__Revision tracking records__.

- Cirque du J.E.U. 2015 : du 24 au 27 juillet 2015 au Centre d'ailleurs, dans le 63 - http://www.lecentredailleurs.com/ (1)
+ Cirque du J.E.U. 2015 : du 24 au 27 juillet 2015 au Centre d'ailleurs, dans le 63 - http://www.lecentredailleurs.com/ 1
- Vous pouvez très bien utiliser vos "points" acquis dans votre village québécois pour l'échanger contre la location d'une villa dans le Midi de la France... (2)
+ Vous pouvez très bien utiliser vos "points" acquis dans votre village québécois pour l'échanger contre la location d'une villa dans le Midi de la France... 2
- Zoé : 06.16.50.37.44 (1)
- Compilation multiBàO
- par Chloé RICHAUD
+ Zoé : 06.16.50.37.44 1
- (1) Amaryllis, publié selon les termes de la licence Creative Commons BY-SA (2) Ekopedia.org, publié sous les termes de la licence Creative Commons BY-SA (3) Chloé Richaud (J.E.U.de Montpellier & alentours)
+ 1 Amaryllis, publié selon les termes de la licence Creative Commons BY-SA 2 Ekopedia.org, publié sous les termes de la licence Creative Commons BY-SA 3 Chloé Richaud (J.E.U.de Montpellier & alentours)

__Task statement__. Nothing but the lines from the one with "- par Chloé RICHAUD" through the end of the data above should be repeated, each exactly as it stands.

__Your solution__.
- par Chloé RICHAUD
+ Zoé : 06.16.50.37.44 1
- (1) Amaryllis, publié selon les termes de la licence Creative Commons BY-SA (2) Ekopedia.org, publié sous les termes de la licence Creative Commons BY-SA (3) Chloé Richaud (J.E.U.de Montpellier & alentours)
+ 1 Amaryllis, publié selon les termes de la licence Creative Commons BY-SA 2 Ekopedia.org, publié sous les termes de la licence Creative Commons BY-SA 3 Chloé Richaud (J.E.U.de Montpellier & alentours)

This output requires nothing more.